I then woke up to the realization that I was performing the job of the founder—not the CEO my team needed.
A good CEO is a team builder, fundraiser, chief strategist, and “owner” of the company culture. But as a founder, developing into a CEO isn’t inevitable or even natural.
Here are five things that ultimately helped me succeed in that transition.
1. Win through influence, not instruction
In the early days of a startup, founders are intimately involved in every aspect of the business. As the business grows, a founder must become a CEO and master communicator, capable of embedding their message deep into the organization.
A founder can be hands-on: “Hey, Sara, go build that product.” But a CEO will lose their leaders’ trust if they go around Sara’s boss to deliver that message. Further, Sara may interpret this “top down” move as a lack of empowerment.
Where founders instruct, CEOs should focus on communicating the business’s goals, strategy, and big ideas to create micro activity, like the product Sara will eventually build. The CEO can influence daily decisions while giving their colleagues the opportunity to propose creative solutions.
2. Tell stories of the early business to motivate
People remember stories better than statistics or bullets on a list. Through storytelling, CEOs can make employees “feel” the business, not just understand it. Storytelling promotes respect for early contributors, fosters appreciation for accomplishments, and emphasizes founding principles.
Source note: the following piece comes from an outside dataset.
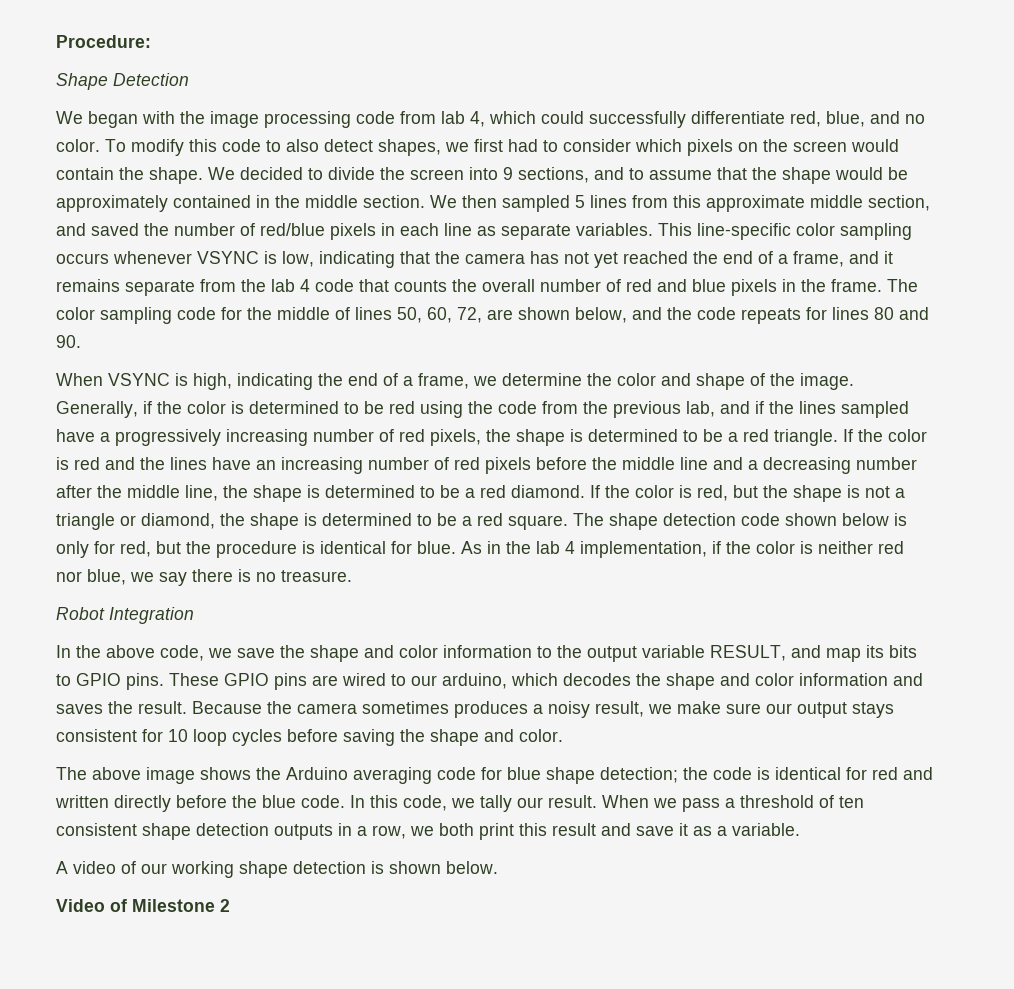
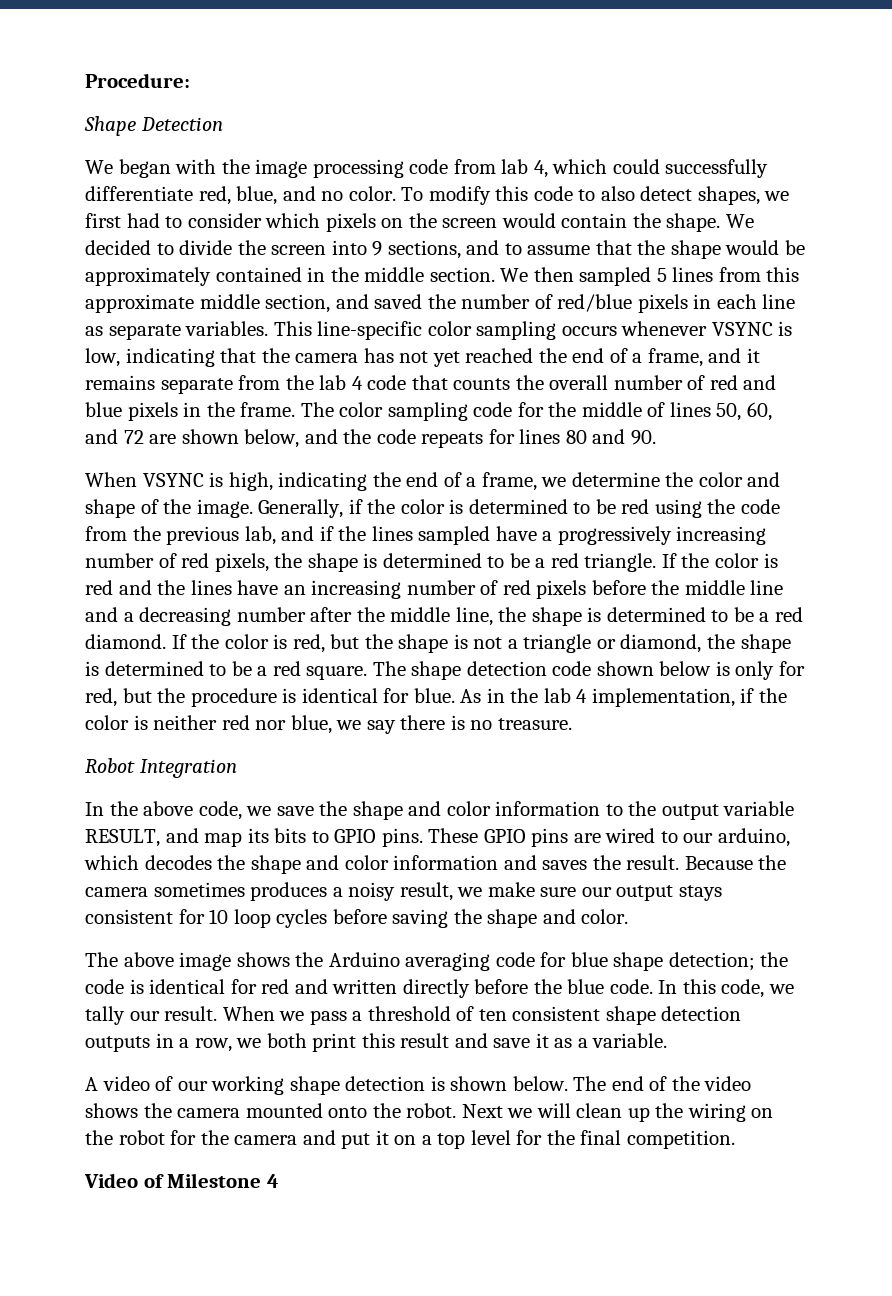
[457,307,482,323] 72, -> [85,429,144,444] and 72
(498, 867) none -> [573,1076,752,1091] [85,1103,774,1122] [85,1130,736,1149] The end of the video shows the camera mounted onto the robot. Next we will clean up the wiring on the robot for the camera and put it on a top level for the final competition.
[220,899,230,912] 2 -> [266,1174,279,1188] 4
It’s easy for newer employees to take for granted the existence of the company itself and seek a role there not for its connection to the founders, the core mission, or to impact the trajectory of the business—but as a stepping stone in their own careers.
CEOs can motivate their employees by sharing the authentic struggles of launching a business and the urgency needed to keep the business viable.
3. Say thing 10 times, 10 different ways
Ideally, a CEO could say something once and the message would be received and implemented. Unfortunately, that’s not how humans work.
To communicate effectively, leaders should express a new idea, tactic, or plan 10 times, 10 different ways.
For example, when Beam rolled out OKRs for the first time, we…
- Signaled the move with leaders one-on-one.
- Announced the initiative using context-rich slides.
- Hosted a series of small-group trainings.
- Practiced internally for a few quarters.
- Provided hands-on coaching for about a year.
It took the combination of all these methods to land the initiative. This process provided team members a chance to hear, understand and act on the message.
4. Find a mentor
Find a mentor… but not just any mentor will do.
Find someone who recently made the transition from founder to CEO and whose business is 12 or 18 months ahead of yours. They are likely to empathize and advise in a way that few others can because of the unique nature of the CEO role.
5. Work on the business
Dedicate the time necessary to work with your leadership team on the business, not just in the business. It may be just an hour a week—whatever your team needs to craft big-picture goals instead of being mired in the day-to-day grind.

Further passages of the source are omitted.